(Québec ) Voulant s’attaquer aux délais judiciaires, le ministre Simon Jolin-Barrette donne plus de pouvoirs aux juges de paix magistrats, qui pourront prêter main-forte à leurs collègues de la Cour du Québec. Québec crée aussi sept postes de juge à la Cour supérieure.

Le ministre de la Justice a déposé mardi le projet de loi 54 qui vise à réduire les délais judiciaires en matière criminelle et pénale et rendre l’administration de la justice plus performante.

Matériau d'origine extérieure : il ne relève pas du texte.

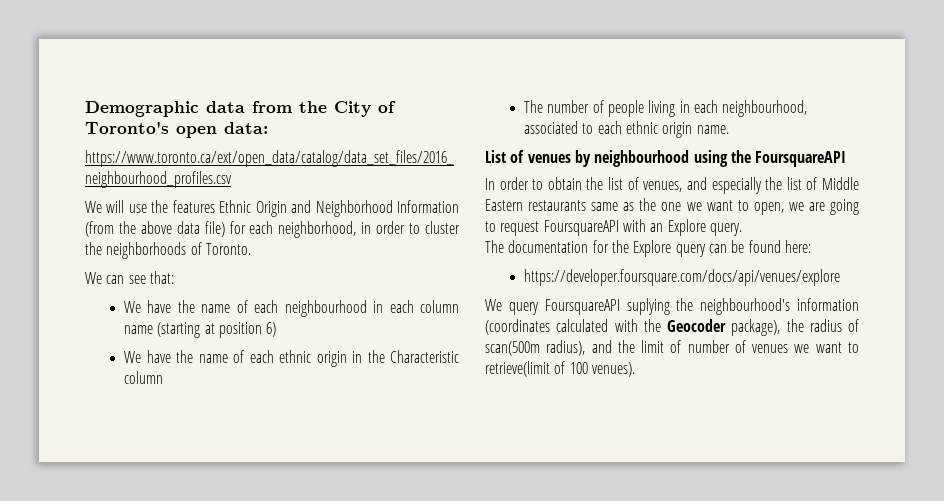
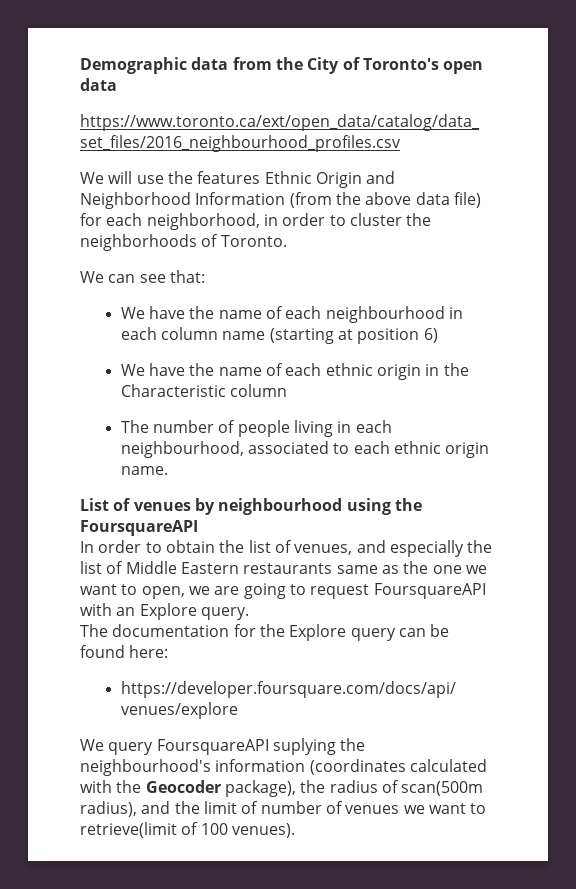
- Demographic data from the City of Toronto's open data:
+ Demographic data from the City of Toronto's open data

Le texte législatif est une réponse à la Table Justice-Québec qui a présenté la semaine dernière un plan d’action concertée pour réduire les délais judiciaires. Le ministre Simon Jolin-Barrette avait à ce moment télégraphié ses intentions de donner plus de pouvoirs aux juges de paix magistrats pour « réduire au minimum » les arrêts des procédures causés par les délais judiciaires.

« Au cours des derniers mois, la situation des délais s’est malheureusement aggravée jusqu’à devenir critique dans plusieurs dossiers », a fait valoir mardi le ministre Jolin-Barrette.

« Certaines causes ont même dû être abandonnées en raison des délais déraisonnables. Nous le réitérons, derrière chacune des causes, il y a une personne victime qui n’a pu témoigner, qui a l’impression qu’elle a dénoncé en vain et dont la confiance envers le système de justice s’effrite. C’est intolérable, et nous en convenons tous », a-t-il ajouté.

L’an dernier, 83 causes criminelles ont fait l’objet d’un arrêt des procédures en raison des délais, selon le ministre. À cela s’ajoute 274 « nolle prosequi », soit l’abandon des poursuites par la Couronne, dont 171 à la Cour itinérante et 10 à Montréal.

Le projet de loi prévoit que les juges de paix magistrats pourront désormais présider des comparutions et des enquêtes sur mise en liberté, des tâches normalement réservées aux juges de la Cour du Québec.

Peu connus, les juges de paix magistrats président entre autres les procès pénaux et statutaires et signent des mandats de perquisition. Certaines infractions qui n’ont pas besoin d’une discrétion judiciaire seront alors redirigées vers les juges de paix de fonctionnaires, a précisé M. Jolin Barrette.

« Ce qu’on cherche à faire, c’est un effet de cascade pour que les juges qui ont le plus de pouvoir – les juges de la Cour du Québec – bien qu’ils puissent utiliser leurs compétences et leur champ d’expertise sur les dossiers les plus complexes », a expliqué le ministre.

Le projet de loi 54 prévoit aussi un allégement du régime de preuve et une modernisation des procédures pour « économiser du temps d’audience et éviter aux témoins de se déplacer à la cour ».

L’augmentation des délais judiciaires s’explique entre autres par la pandémie et par la décision « unilatérale » de la Cour du Québec de faire siéger moins souvent les juges. Depuis un an, le ministre Jolin-Barrette et la Cour du Québec ont réglé leur conflit en créant 14 nouveaux postes de juges en échange d’une augmentation du nombre de jours d’audience par juge et l’établissement de nouvelles cibles d’efficacité.

Avec ces changements, Québec espère que 87,7 % des causes se termineront à l’intérieur du délai de 18 à 30  mois. « On s’est donné l’objectif en contrepartie de la nomination des 14 nouveaux juges du Québec pour le 31 janvier 2025, la Cour a l’obligation d’atteindre ce type de performance là », a illustré le ministre. Pour l’heure, ce taux est de 78 %.

Nouveaux postes

Par ailleurs, le ministre de la Justice ajoute sept nouveaux postes de juges à la Cour supérieure, ce qui ferait passer leur total à 164. Le texte législatif vise également à « ajuster la répartition des juges de cette cour dans les différents districts judiciaires ». Le gouvernement québécois doit créer ces postes dans la loi, mais c’est le fédéral qui nomme les juges à la Cour supérieure.

Or, Ottawa n’a pas encore doté deux postes de juge à la Cour supérieure créés sous l’ancienne ministre libérale de la Justice, Stéphanie Vallée, en 2016. Une situation que le ministre Jolin-Barrette a déplorée, mardi.